**MATERIAL SHOWN**

------------------------------------------------

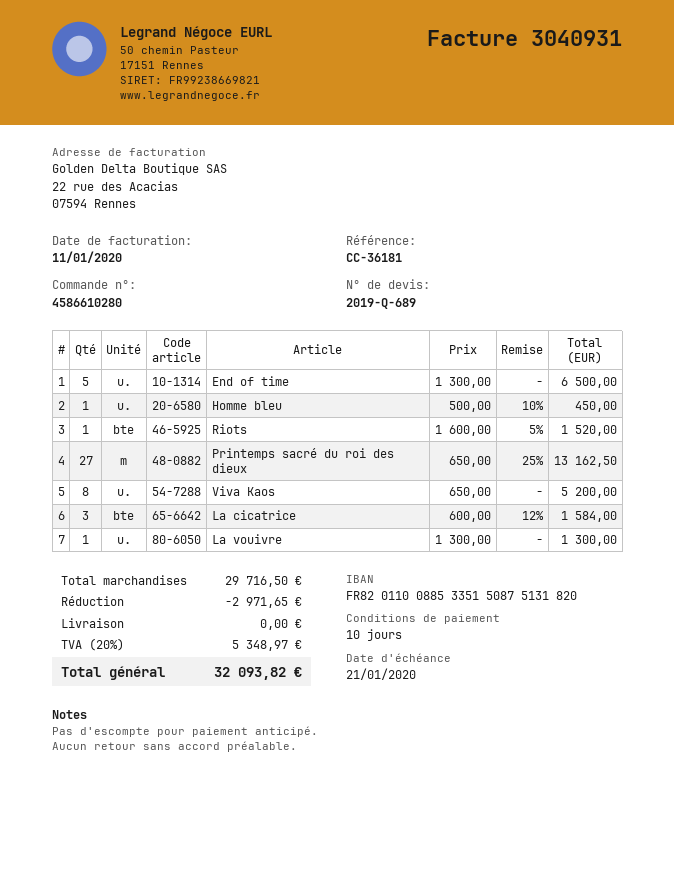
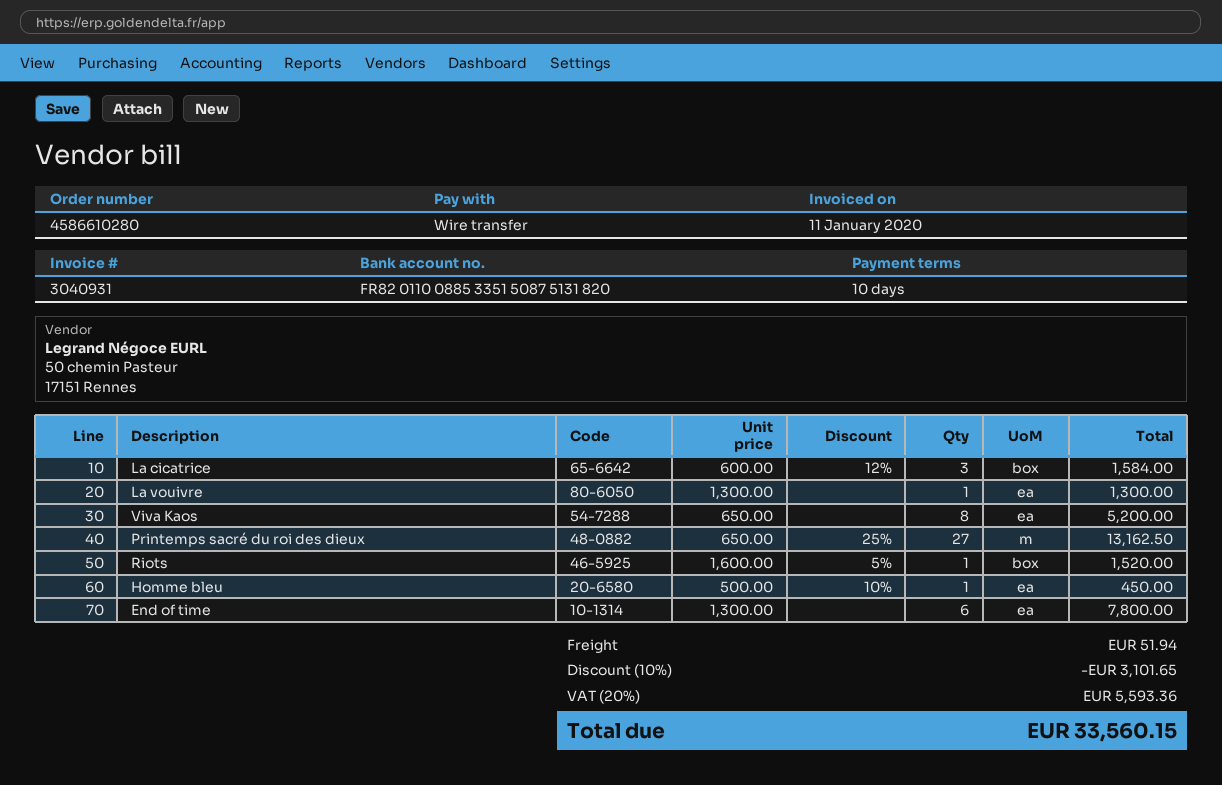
End of time: 5 x 1300.00 = 6500.00 -> 6 x 1300.00 = 7800.00
discount: 2971.65 -> 3101.65
shipping: 0.00 -> 51.94
tax: 20% = 5348.97 -> 20% = 5593.36
total: 32093.82 -> 33560.15

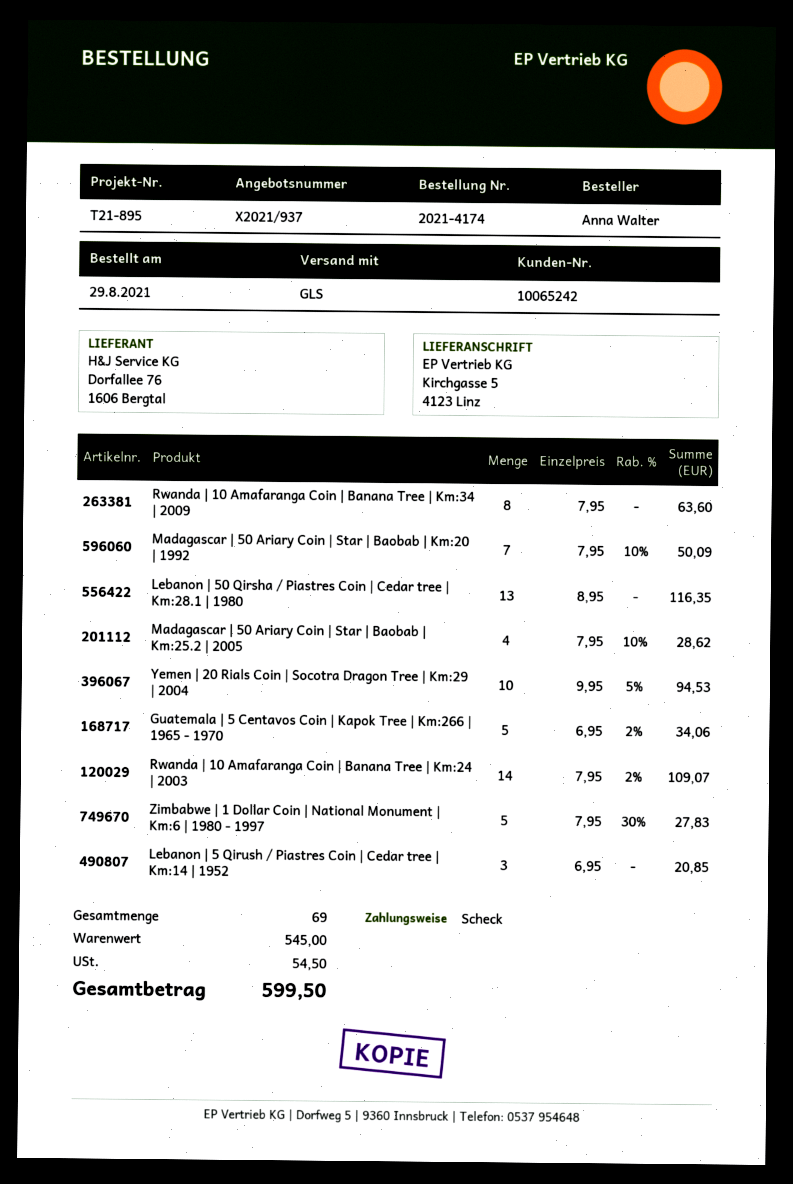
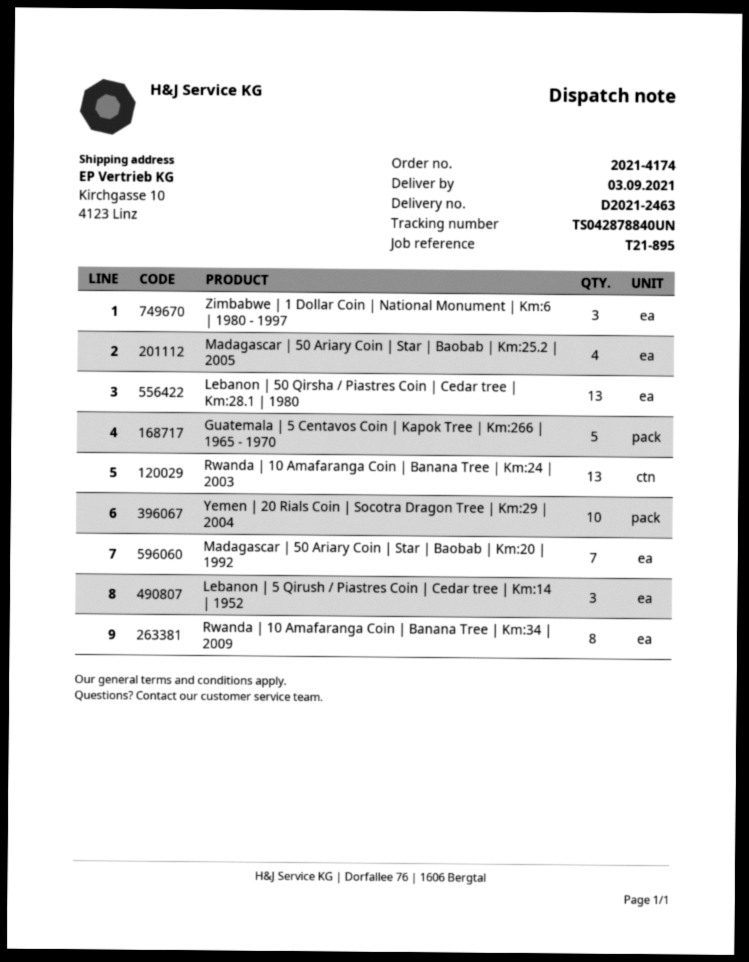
ship to: Kirchgasse 5, 4123 Linz -> Kirchgasse 10, 4123 Linz
Rwanda | 10 Amafaranga Coin | Banana Tree | Km:24 | 2003: 14 -> 13
Zimbabwe | 1 Dollar Coin | National Monument | Km:6 | 1980 - 1997: 5 -> 3

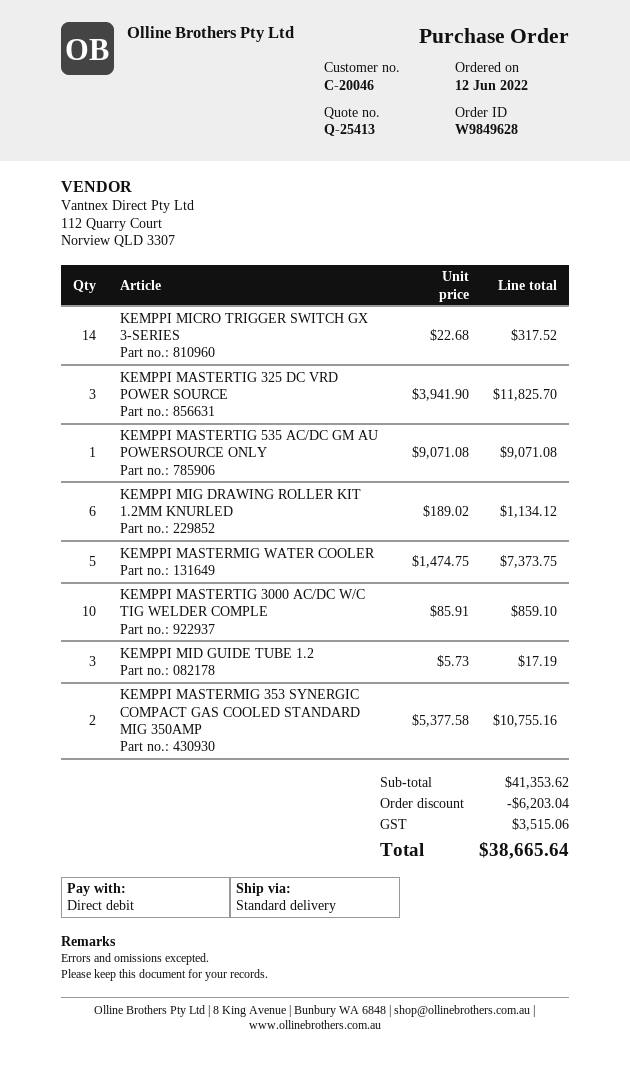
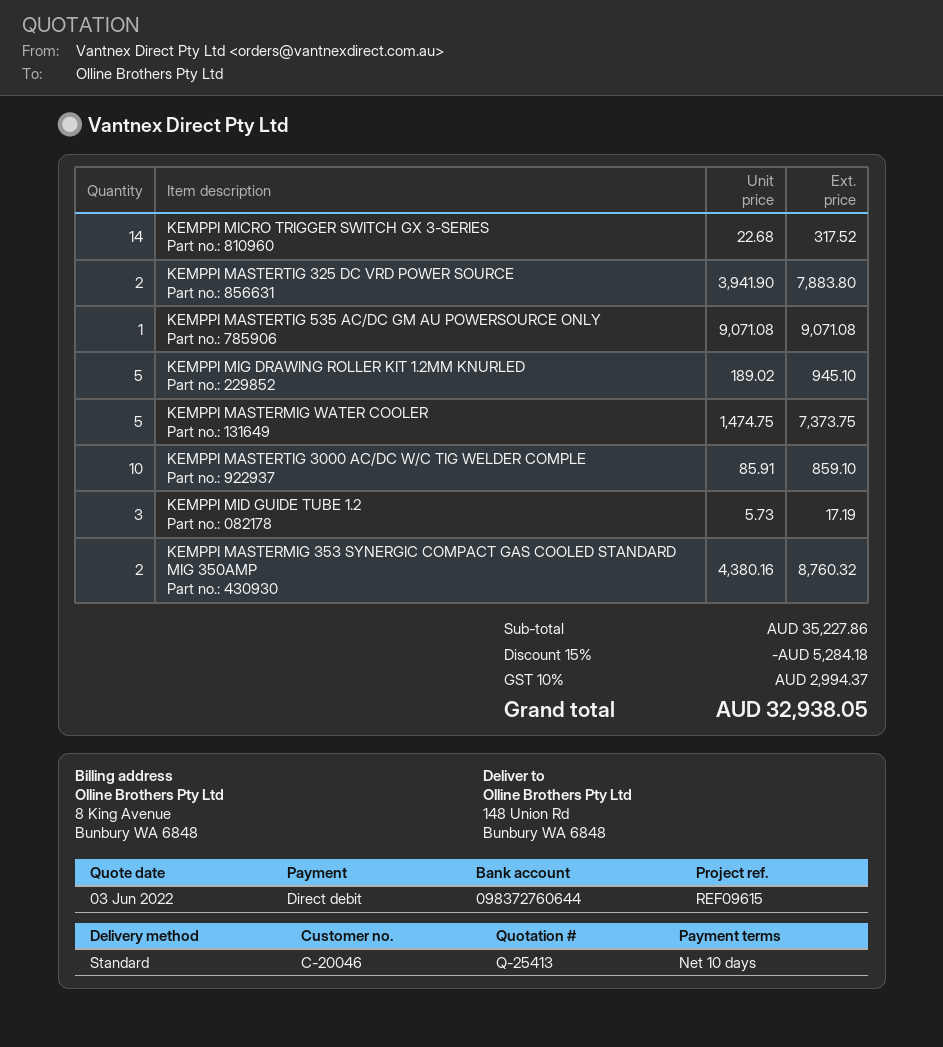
KEMPPI MASTERTIG 325 DC VRD POWER SOURCE: 3 x 3941.90 = 11825.70 -> 2 x 3941.90 = 7883.80
KEMPPI MIG DRAWING ROLLER KIT 1.2MM KNURLED: 6 x 189.02 = 1134.12 -> 5 x 189.02 = 945.10
KEMPPI MASTERMIG 353 SYNERGIC COMPACT GAS COOLED STANDARD MIG 350AMP: 2 x 5377.58 = 10755.16 -> 2 x 4380.16 = 8760.32
subtotal: 41353.62 -> 35227.86
discount: 6203.04 -> 5284.18
tax: 3515.06 -> 2994.37
total: 38665.64 -> 32938.05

------------------------------------------------

**EXERCISE GOAL**
Search the data for the string "Coin" and say how many lines include it, giving only the number.

**ANSWER SECTION**
2